## Brief
Without copying the images, write out all the entries below verbatim.

## Entries provided
+ + +

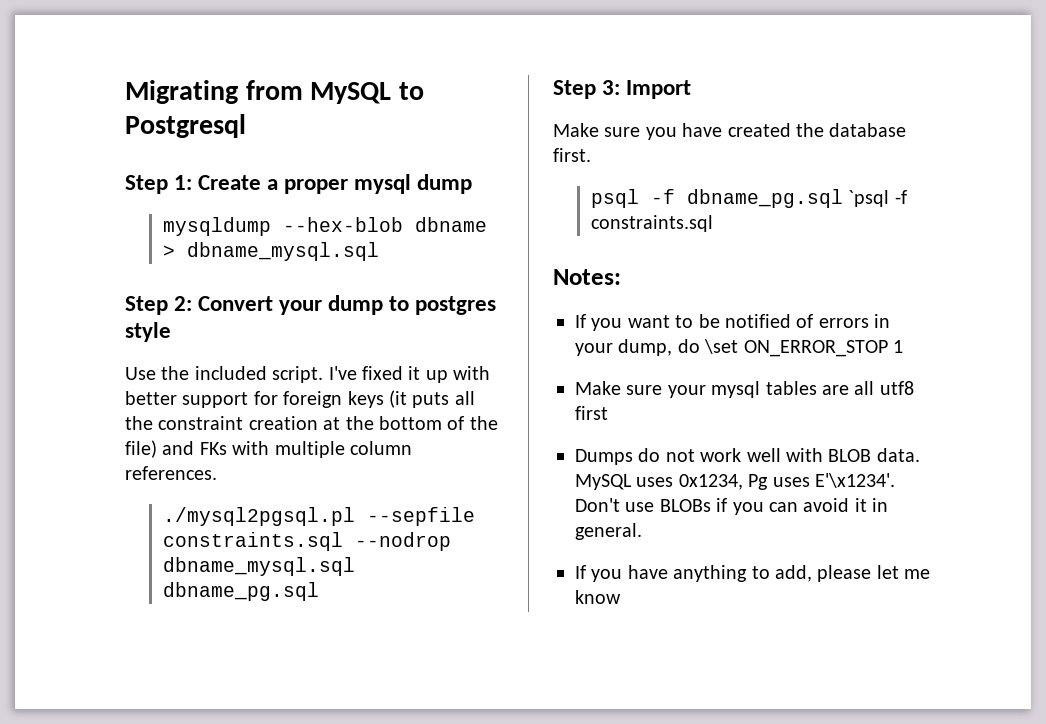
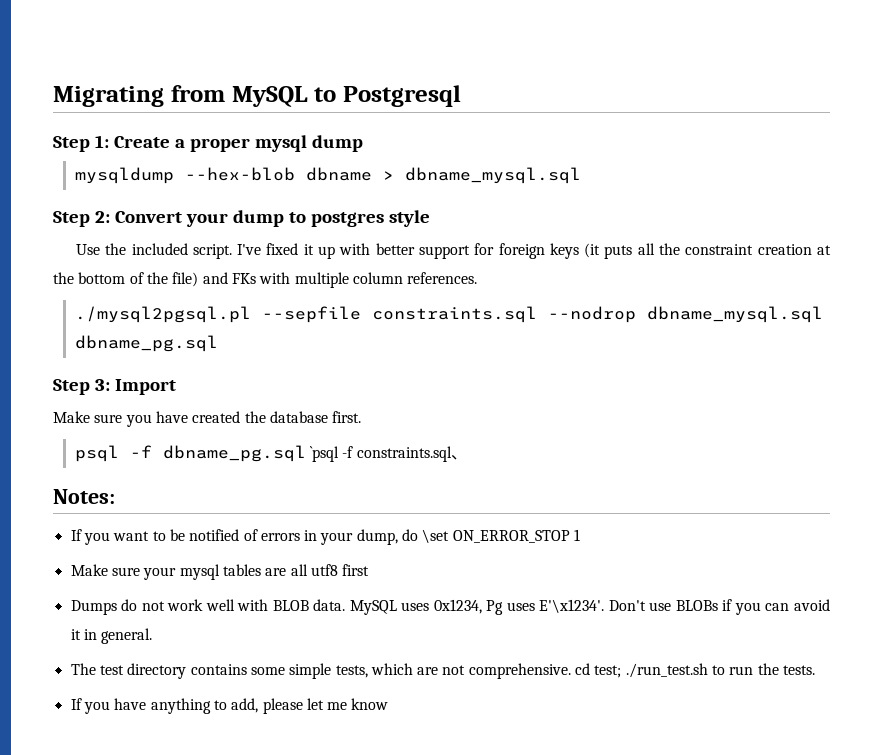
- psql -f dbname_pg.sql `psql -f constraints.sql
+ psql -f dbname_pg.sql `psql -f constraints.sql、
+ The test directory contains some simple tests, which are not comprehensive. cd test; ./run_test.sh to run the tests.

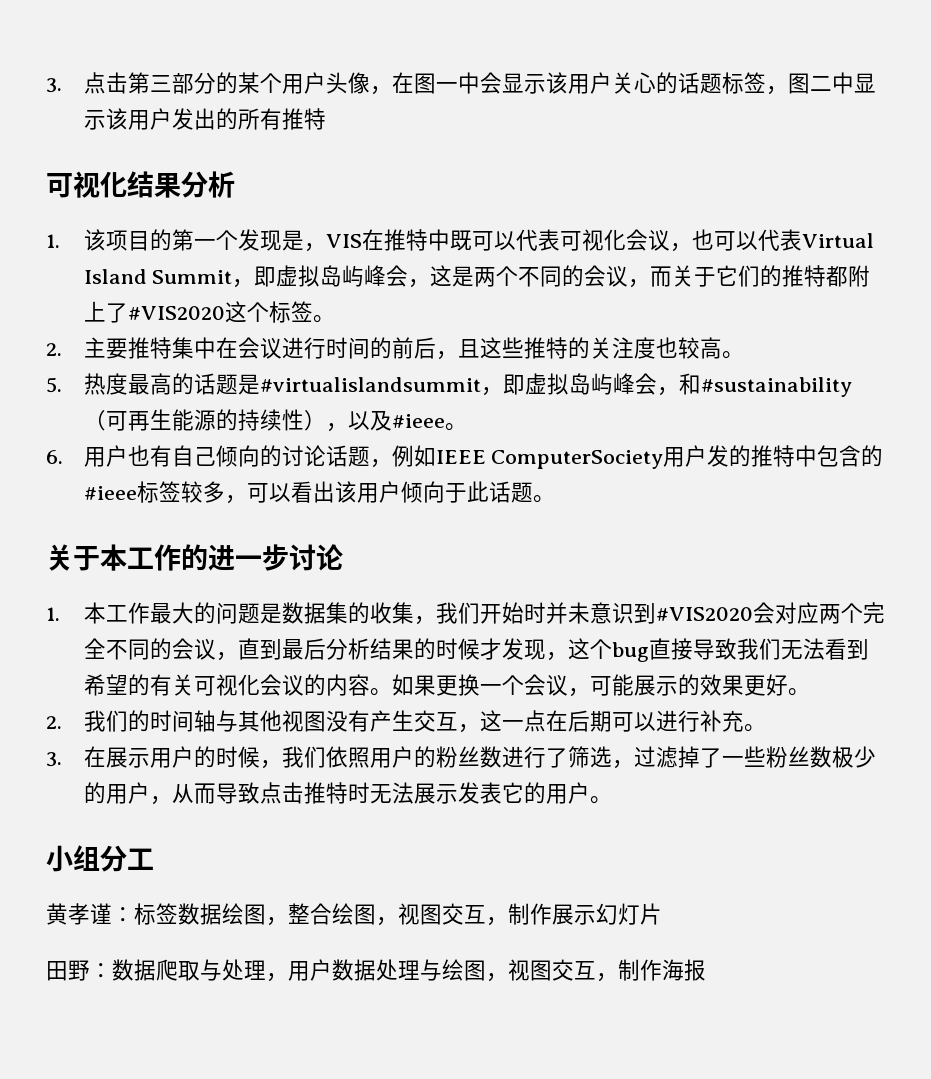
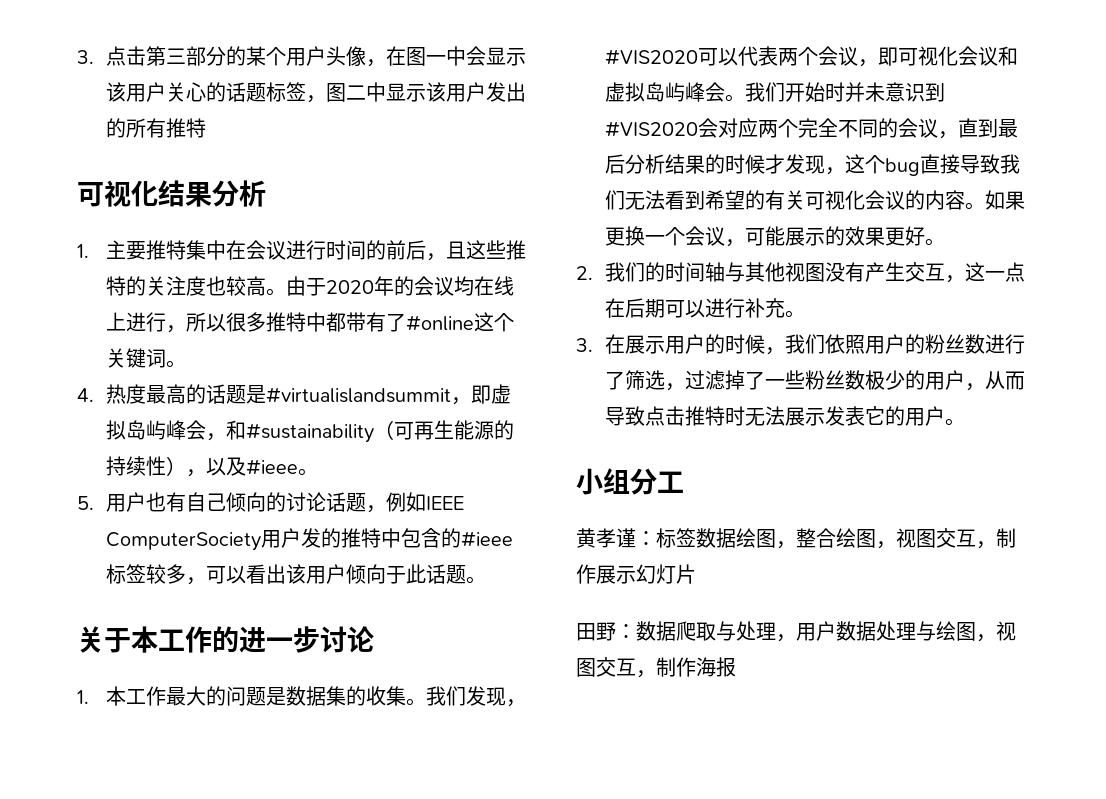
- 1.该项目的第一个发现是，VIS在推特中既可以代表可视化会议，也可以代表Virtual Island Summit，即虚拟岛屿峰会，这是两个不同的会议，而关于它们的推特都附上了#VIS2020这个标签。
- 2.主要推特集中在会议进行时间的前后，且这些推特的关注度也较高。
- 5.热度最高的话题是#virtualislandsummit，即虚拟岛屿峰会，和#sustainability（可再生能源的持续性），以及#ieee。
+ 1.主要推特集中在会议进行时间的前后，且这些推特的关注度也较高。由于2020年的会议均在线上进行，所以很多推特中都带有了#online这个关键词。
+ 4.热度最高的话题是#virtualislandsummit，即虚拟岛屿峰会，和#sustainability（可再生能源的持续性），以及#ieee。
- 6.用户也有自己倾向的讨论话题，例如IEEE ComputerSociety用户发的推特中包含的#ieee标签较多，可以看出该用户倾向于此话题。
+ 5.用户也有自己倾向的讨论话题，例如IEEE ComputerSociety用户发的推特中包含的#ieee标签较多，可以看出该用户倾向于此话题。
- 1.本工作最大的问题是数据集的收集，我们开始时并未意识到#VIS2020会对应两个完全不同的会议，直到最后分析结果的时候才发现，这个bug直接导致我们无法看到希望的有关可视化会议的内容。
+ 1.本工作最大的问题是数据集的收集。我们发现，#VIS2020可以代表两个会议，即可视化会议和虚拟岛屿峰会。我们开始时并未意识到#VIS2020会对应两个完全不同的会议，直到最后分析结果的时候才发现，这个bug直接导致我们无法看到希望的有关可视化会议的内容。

+ + +

## Exercise answer
- psql -f dbname_pg.sql `psql -f constraints.sql
+ psql -f dbname_pg.sql `psql -f constraints.sql、
+ The test directory contains some simple tests, which are not comprehensive. cd test; ./run_test.sh to run the tests.

- 1.该项目的第一个发现是，VIS在推特中既可以代表可视化会议，也可以代表Virtual Island Summit，即虚拟岛屿峰会，这是两个不同的会议，而关于它们的推特都附上了#VIS2020这个标签。
- 2.主要推特集中在会议进行时间的前后，且这些推特的关注度也较高。
- 5.热度最高的话题是#virtualislandsummit，即虚拟岛屿峰会，和#sustainability（可再生能源的持续性），以及#ieee。
+ 1.主要推特集中在会议进行时间的前后，且这些推特的关注度也较高。由于2020年的会议均在线上进行，所以很多推特中都带有了#online这个关键词。
+ 4.热度最高的话题是#virtualislandsummit，即虚拟岛屿峰会，和#sustainability（可再生能源的持续性），以及#ieee。
- 6.用户也有自己倾向的讨论话题，例如IEEE ComputerSociety用户发的推特中包含的#ieee标签较多，可以看出该用户倾向于此话题。
+ 5.用户也有自己倾向的讨论话题，例如IEEE ComputerSociety用户发的推特中包含的#ieee标签较多，可以看出该用户倾向于此话题。
- 1.本工作最大的问题是数据集的收集，我们开始时并未意识到#VIS2020会对应两个完全不同的会议，直到最后分析结果的时候才发现，这个bug直接导致我们无法看到希望的有关可视化会议的内容。
+ 1.本工作最大的问题是数据集的收集。我们发现，#VIS2020可以代表两个会议，即可视化会议和虚拟岛屿峰会。我们开始时并未意识到#VIS2020会对应两个完全不同的会议，直到最后分析结果的时候才发现，这个bug直接导致我们无法看到希望的有关可视化会议的内容。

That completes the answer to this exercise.